Alors, comme le souligne l’auteur, il faut essayer de trouver le moteur qui permet à l’individu de rentrer dans ces dynamiques participatives. Car cela ne fait pas aussi spontanément qu’on peut le désirer, même si l’entreprise fais tout pour le rendre possible.
L’individu doit sans cesse arbitrer entre de multiples sollicitations. Que la culture de l’organisation, qu’un comportement de protection en milieu professionnel puissent le freiner est une chose. Mais cela ne doit pas être l’arbre qui cache la forêt : l’individu doit arbitrer sous contrainte d’un élément qui est bel et bien limité : le temps.
Alors tout devient question de gestion des priorités et logiquement l’individu va vers ce qui lui est personnellement le plus utile. Même si hiérarchie dépend de chacun on trouvera : ce que mon responsable me demande, ce sur quoi je serai évalué, ce qui me sert (car même si cela sert l’entreprise, il faut également un bénéfice individuel, un même besoin pouvant être partagé par l’entreprise et l’individu mais chacun y trouvant un bénéfice différent), ce qui conditionne mes primes, ce qui a du sens pour moi…
C’est également une des conclusions de la récente étude de Bain sur les outils de management : les outils de KM déçoivent et une des raisons en est qu’ils méconnaissent l’individu derrière la machine.
Un des moteurs peut être la visibilité personnelle. Je ne sais si on surestime ou surestime ce levier mais il est bel et bien réel, d’ailleurs les gens d’Orange Labs l’ont bien identifié. Mais la visibilité n’est possible que si le fruit de la participation est valorisé par l’organisation. D’ailleurs lorsque cette valorisation est effective, même ceux qui ne courent pas après la visibilité sont susceptibles d’intégrer la démarche car cela fait sens par rapport à leur travail quotidien : cela sert l’entreprise donc je dois m’impliquer même si je ne recherche rien à titre personnel.

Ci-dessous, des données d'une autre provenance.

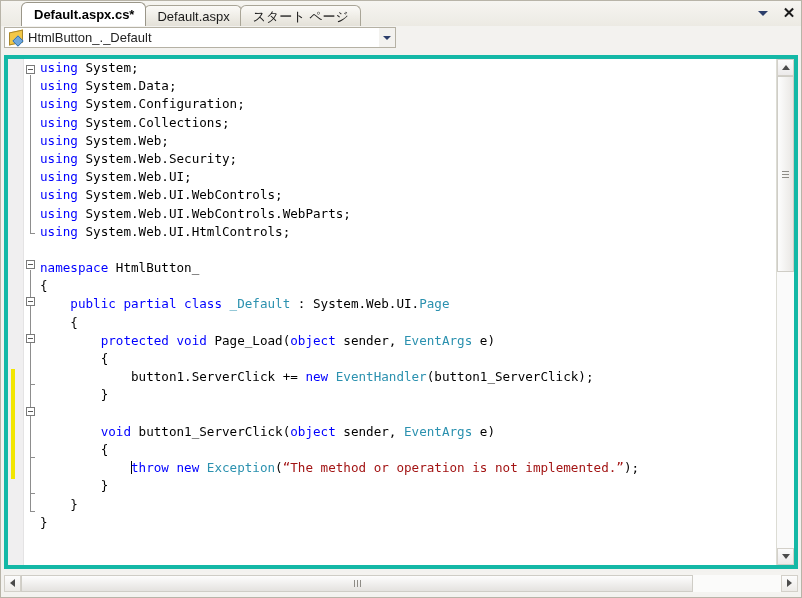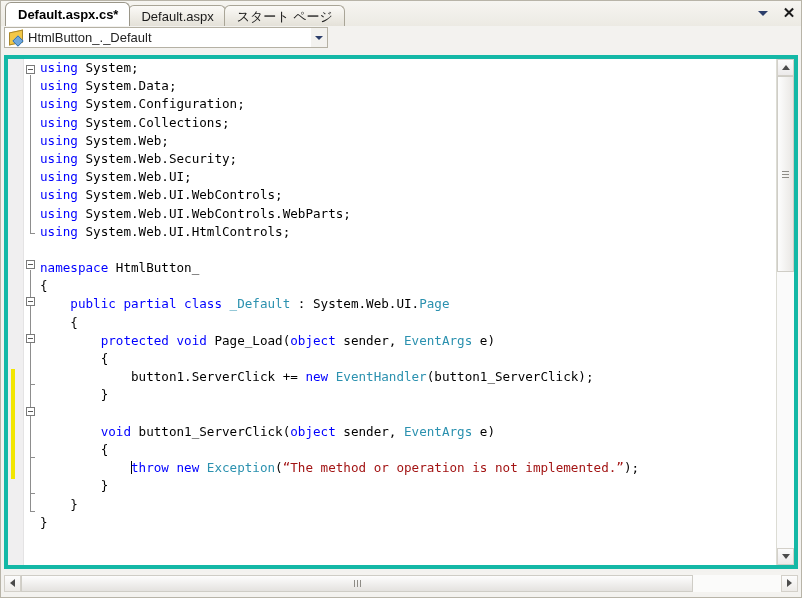"Default.aspx.cs*" .tabstrip { padding-left: 4px -> 20px }
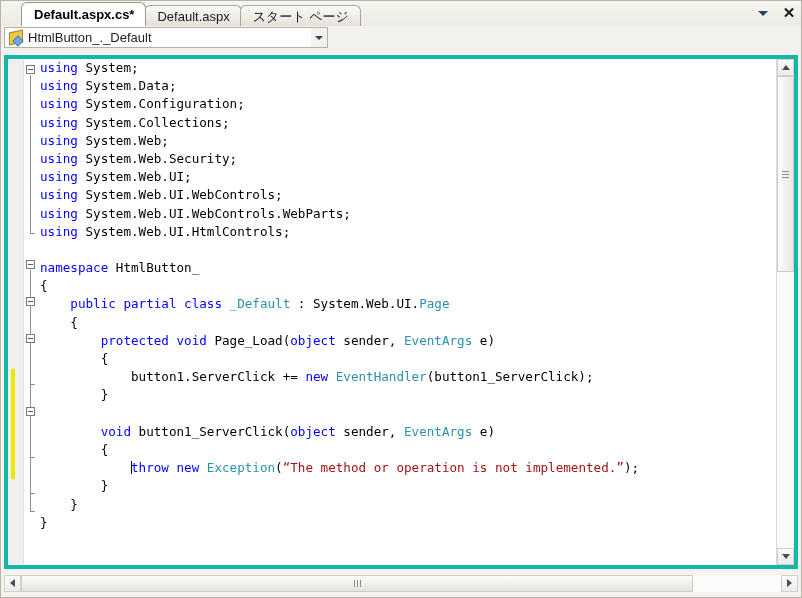"HtmlButton_._Default" .combo.left { width: 324px -> 392px }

Il est donc essentiel, pour amener les individus à jouer le jeu, que l’on se demande avant tout comment ces flux seront mis à profit par l’organisation avant même de se demander comment les collecter. On revient à l’exemple de Finaref : les idées émises dans le cadre du projet innovation se transforment en projets et ne restent pas lettres mortes.

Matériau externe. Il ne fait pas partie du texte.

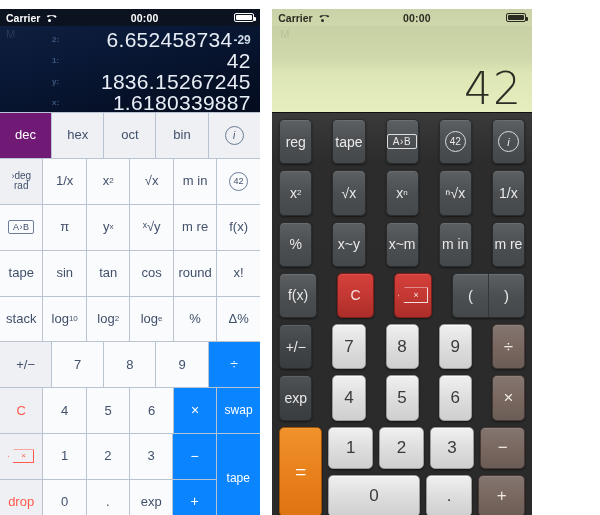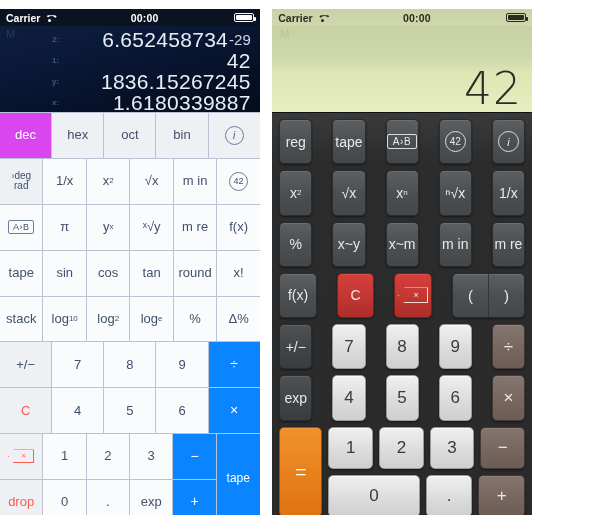"-29" .expo { font-size: 15px -> 12px; font-weight: none -> bold }
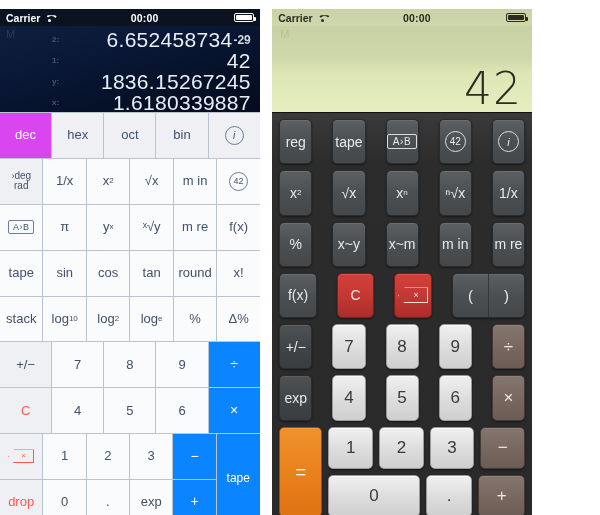"dec" .kl.sel { background: #d946ef -> #701a75 }
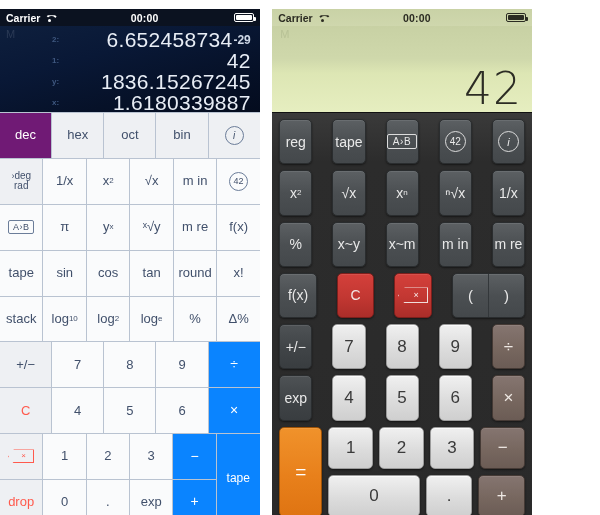"cos" div.kl { order: before "tan" -> after "tan" }
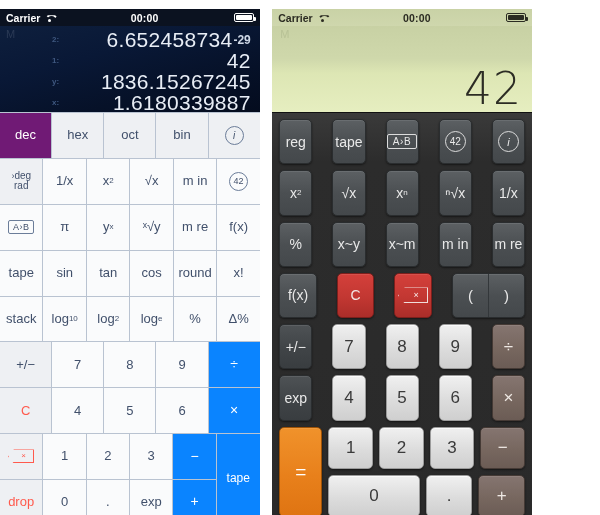"swap" div.kl { html: none -> <div>swap</div> }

La confirmation donc d’un de mes crédos : d’abord identifier un besoin réel qui va déterminer quel type d’information on attend et permettra de rendre possibles les dynamiques individuelles et collectives permettant de générer ces flux, parce qu’ayant un besoin identifié on pourra identifier les pratiques nécessaires à sa satisfaction. Pourquoi intéractions ? Parce que la forme la plus accessible de connaissance étant la discussion il importe de générer ces dernières. Enfin, une fois ces dynamiques enclenchées, organiser la réappropriation de ces flux dans le cadre des activités purement business : cela légitime le fait de valoriser les individus, cela légitime l’investissement individuel, cela montre à tous, convaincus de la première heure comme réfractaires, que c’est « utile », que « c’est possible ». Bien sur j’évoque ici l’aspect « collaborateur ». Pour ce qui est de l’entreprise, de toute manière, une collecte d’information qui ne permet pas d’enrichir l’aspect « business » est totalement inutile.
Bref on ne peut capitaliser l’informel que dans la mesure où les individus et l’organisation savent à quoi cela va servir, et s’ils s’y retrouvent.
Trois points à garder en mémoire, ça n’est pas difficile :
– un vrai besoin dont la satisfaction engendre des bénéfices pour l’entreprise et qui se déclinera en bénéfices pour les participants.
– rendre possible et mettre en œuvre les dynamiques nécessaires à sa satisfaction.
– réintégrer l’ information parfois « informelle » générée au profit du business formel.